WHAT THIS TASK INVOLVES
Exact copies of all the lines below are required, with the pictures omitted.

Itemized modification records
● ● ● ● ● ● ●

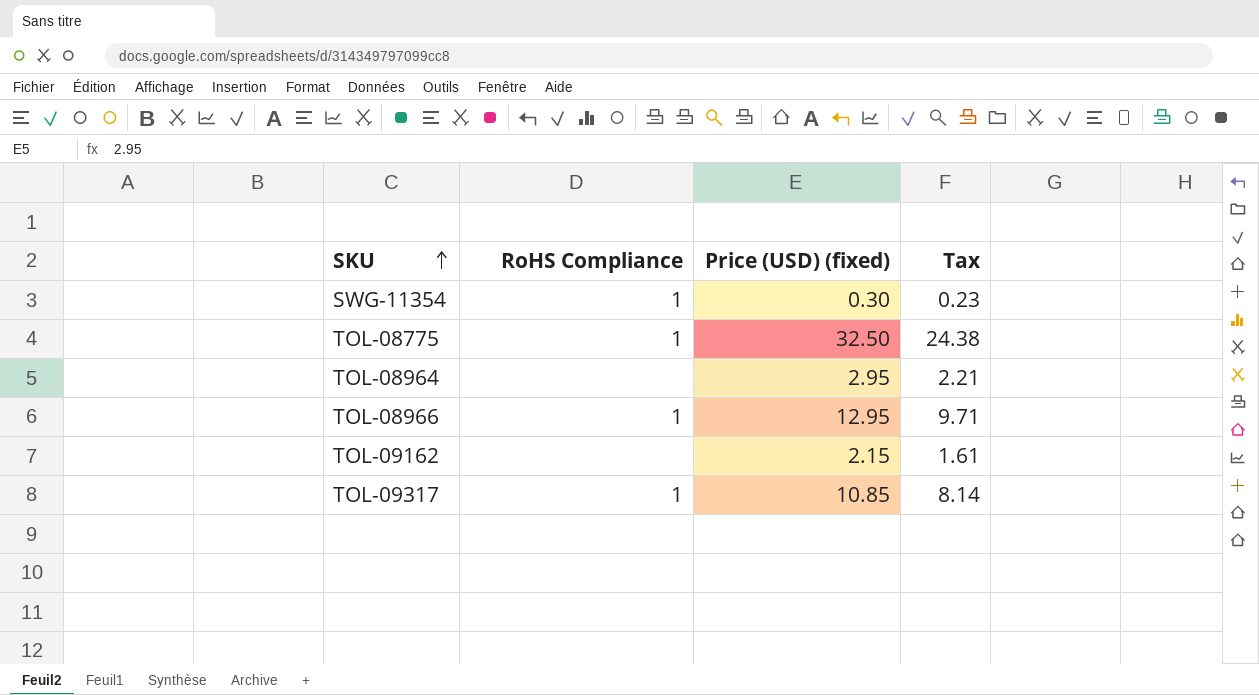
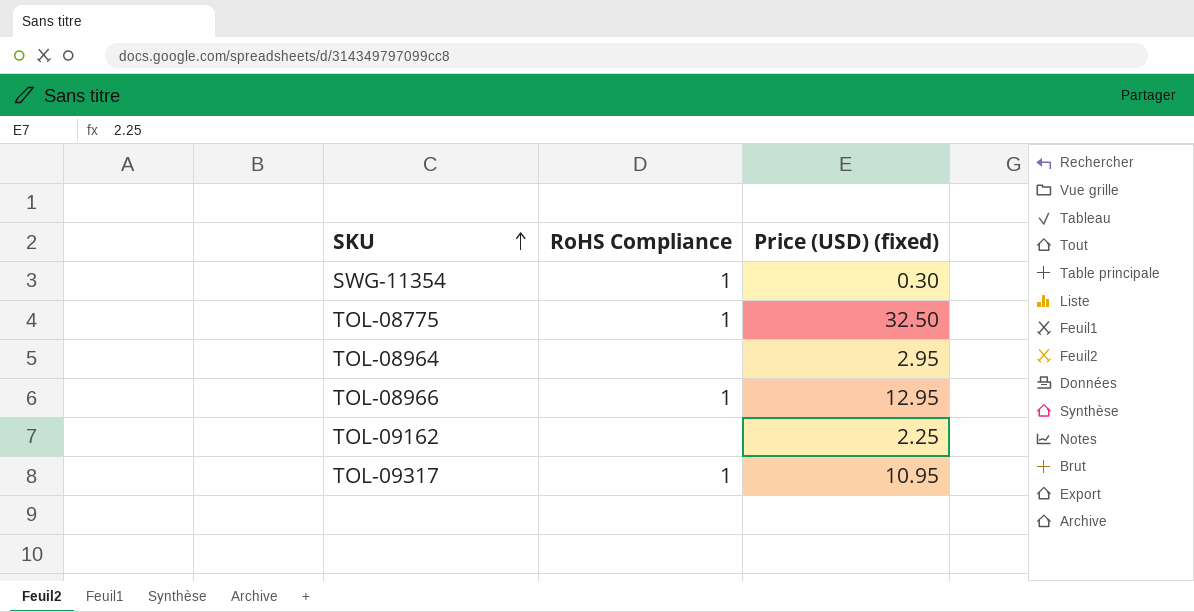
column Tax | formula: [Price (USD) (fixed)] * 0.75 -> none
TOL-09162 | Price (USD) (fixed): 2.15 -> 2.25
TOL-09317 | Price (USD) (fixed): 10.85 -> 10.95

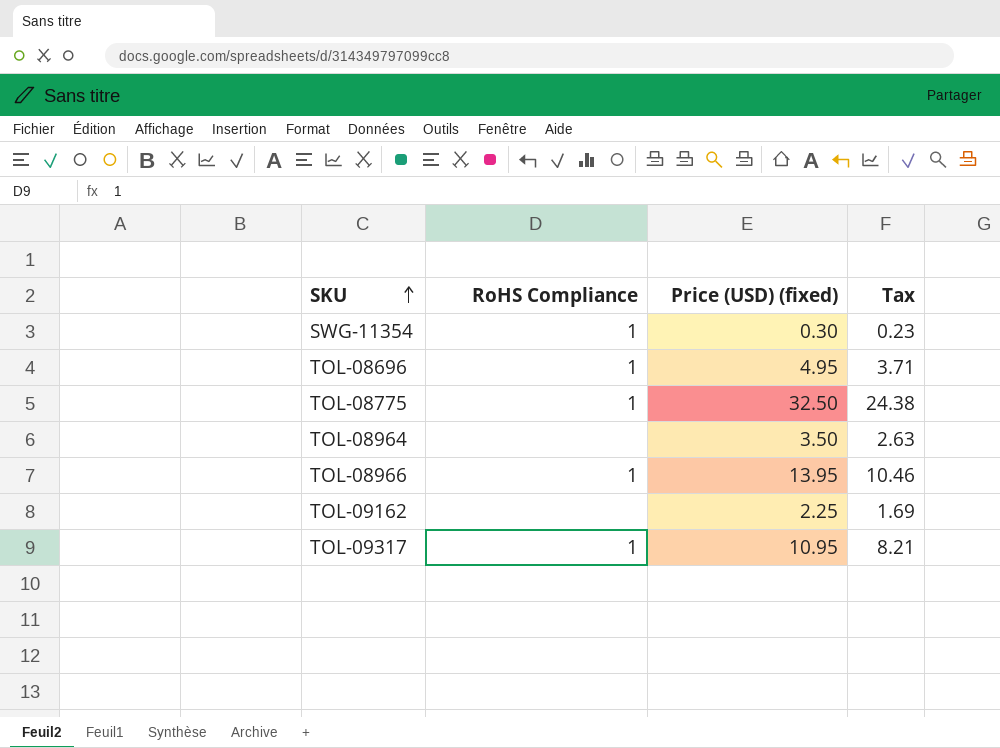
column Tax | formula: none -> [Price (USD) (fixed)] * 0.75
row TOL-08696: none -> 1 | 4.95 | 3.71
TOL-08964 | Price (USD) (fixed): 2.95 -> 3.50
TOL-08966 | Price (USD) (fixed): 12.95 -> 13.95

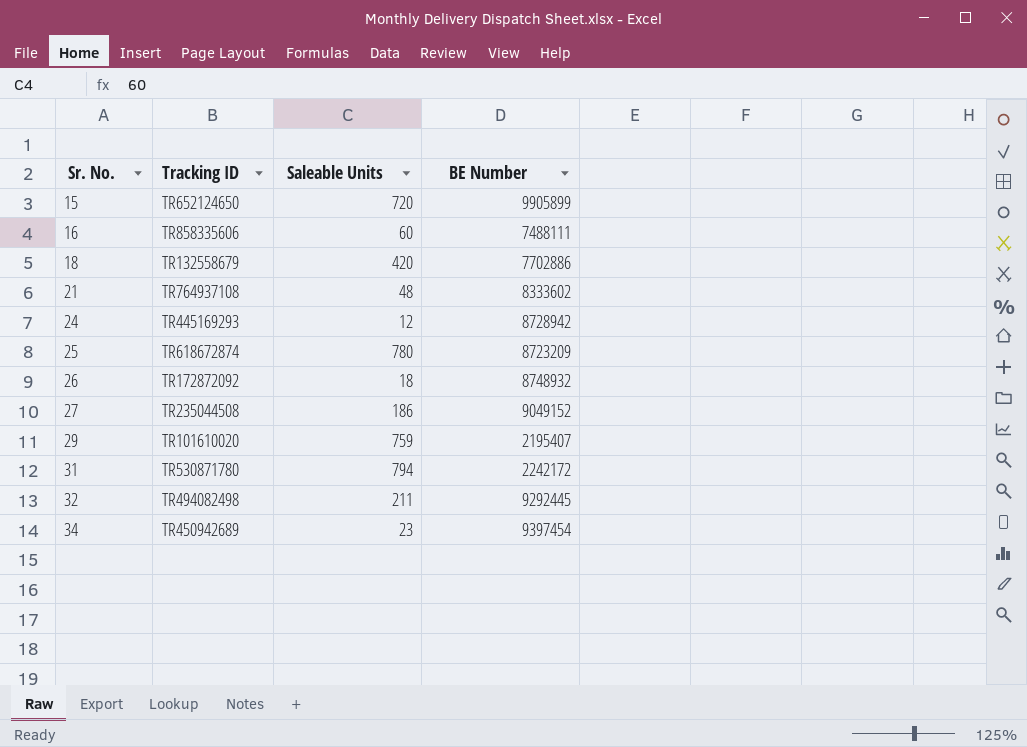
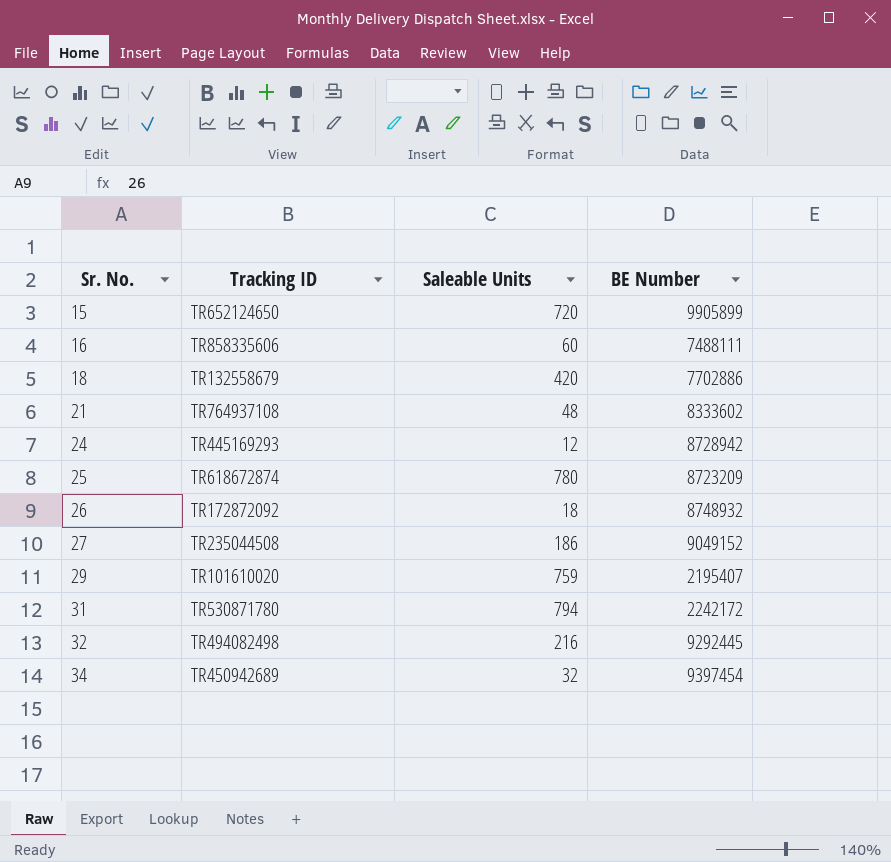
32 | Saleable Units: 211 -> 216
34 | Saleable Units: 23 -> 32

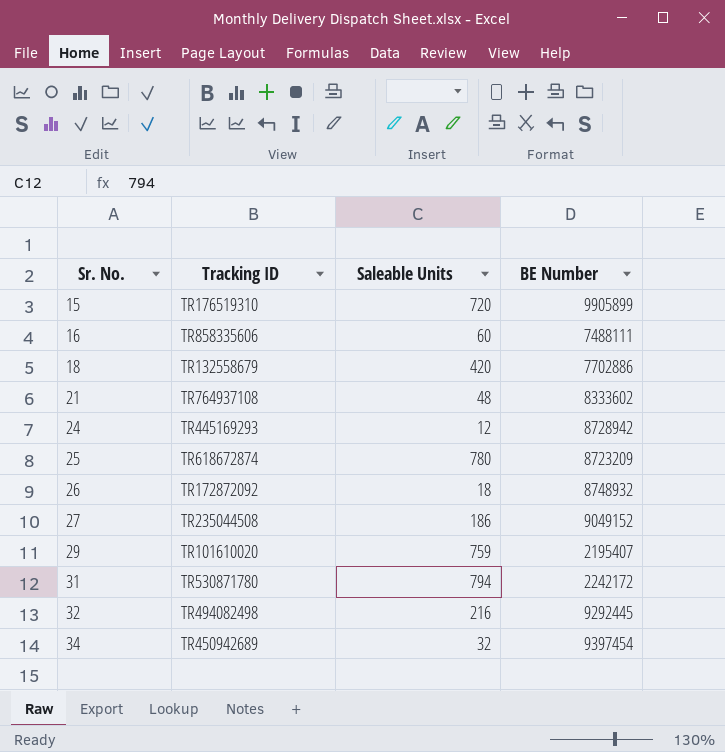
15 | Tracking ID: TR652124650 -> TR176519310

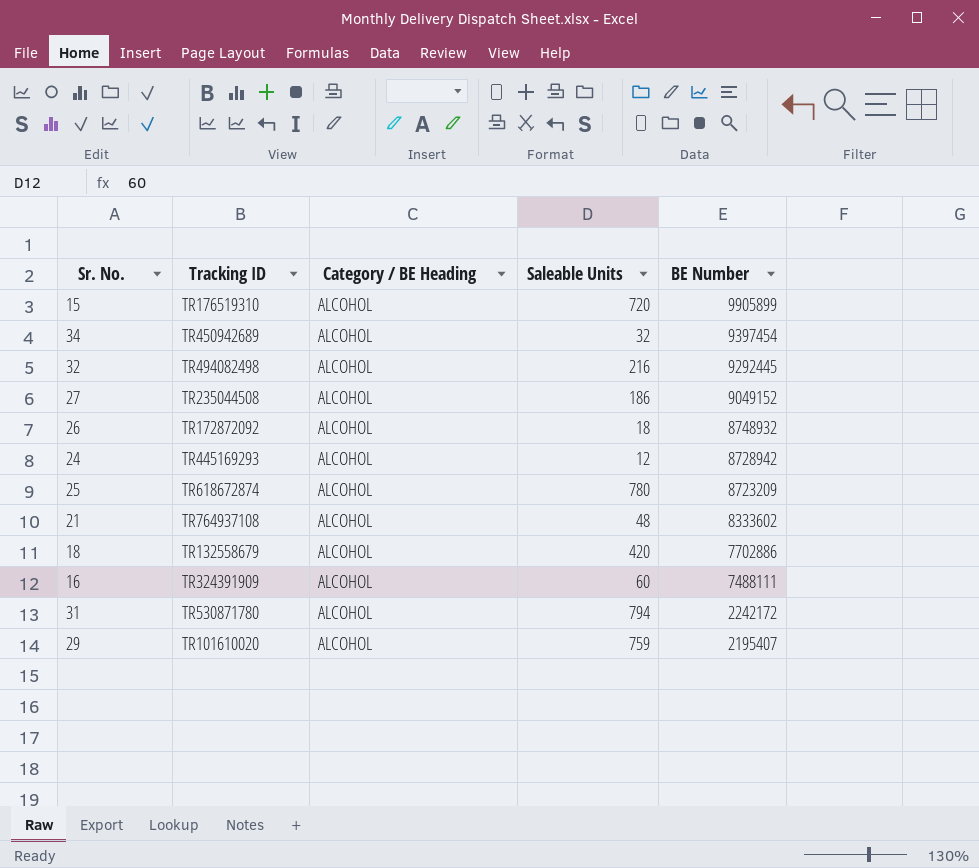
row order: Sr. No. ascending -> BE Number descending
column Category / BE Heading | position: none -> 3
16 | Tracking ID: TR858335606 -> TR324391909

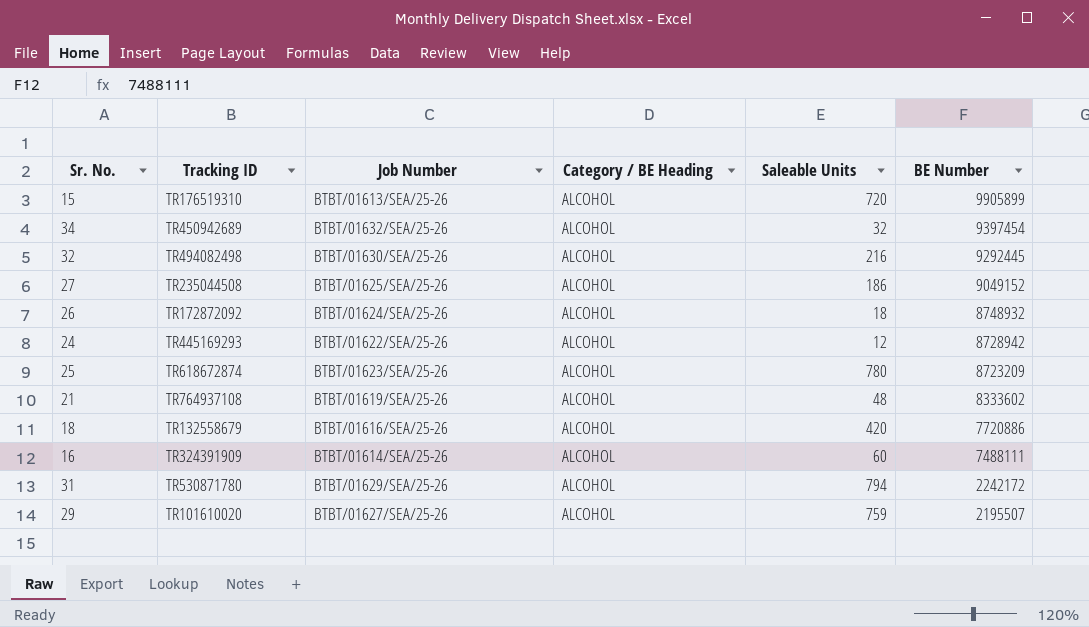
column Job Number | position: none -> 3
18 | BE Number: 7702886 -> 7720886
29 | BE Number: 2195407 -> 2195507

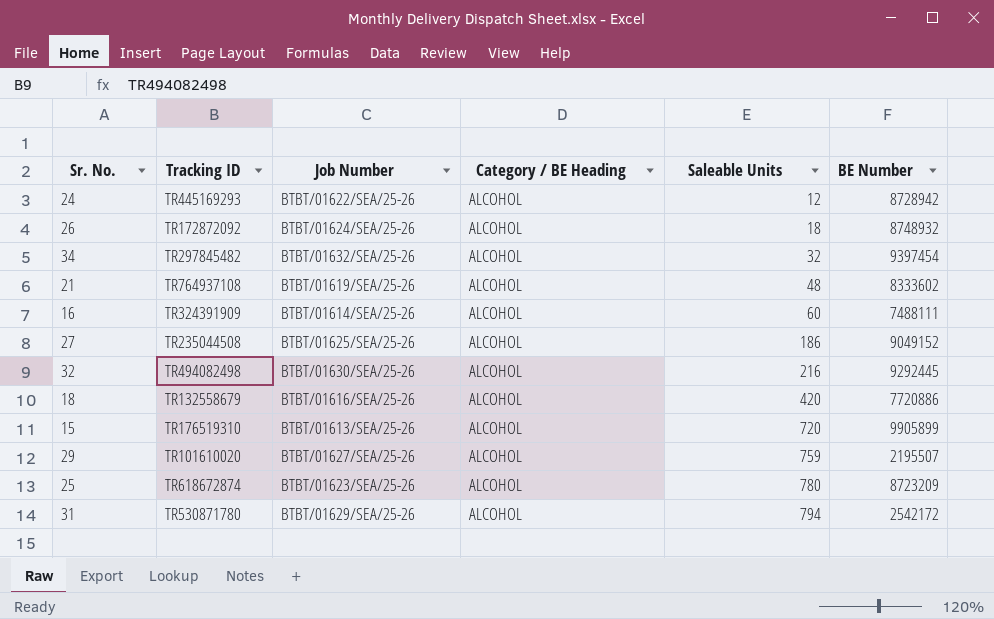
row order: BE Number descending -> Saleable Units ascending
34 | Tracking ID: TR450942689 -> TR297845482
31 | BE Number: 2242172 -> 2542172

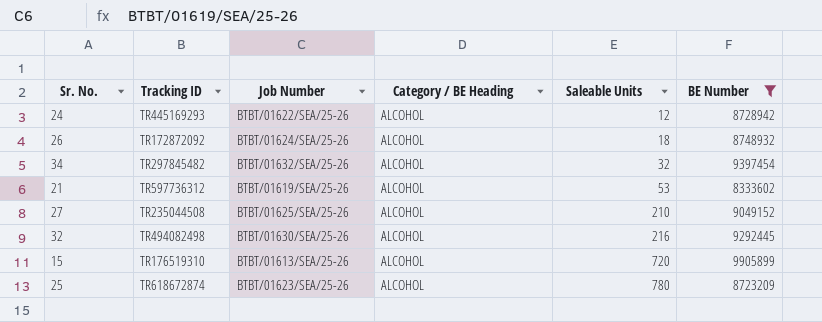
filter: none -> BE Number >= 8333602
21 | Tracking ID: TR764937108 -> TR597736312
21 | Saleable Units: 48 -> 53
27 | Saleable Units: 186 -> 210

● ● ● ● ● ● ●

ANSWER TO THIS TASK
column Tax | formula: [Price (USD) (fixed)] * 0.75 -> none
TOL-09162 | Price (USD) (fixed): 2.15 -> 2.25
TOL-09317 | Price (USD) (fixed): 10.85 -> 10.95

column Tax | formula: none -> [Price (USD) (fixed)] * 0.75
row TOL-08696: none -> 1 | 4.95 | 3.71
TOL-08964 | Price (USD) (fixed): 2.95 -> 3.50
TOL-08966 | Price (USD) (fixed): 12.95 -> 13.95

32 | Saleable Units: 211 -> 216
34 | Saleable Units: 23 -> 32

15 | Tracking ID: TR652124650 -> TR176519310

row order: Sr. No. ascending -> BE Number descending
column Category / BE Heading | position: none -> 3
16 | Tracking ID: TR858335606 -> TR324391909

column Job Number | position: none -> 3
18 | BE Number: 7702886 -> 7720886
29 | BE Number: 2195407 -> 2195507

row order: BE Number descending -> Saleable Units ascending
34 | Tracking ID: TR450942689 -> TR297845482
31 | BE Number: 2242172 -> 2542172

filter: none -> BE Number >= 8333602
21 | Tracking ID: TR764937108 -> TR597736312
21 | Saleable Units: 48 -> 53
27 | Saleable Units: 186 -> 210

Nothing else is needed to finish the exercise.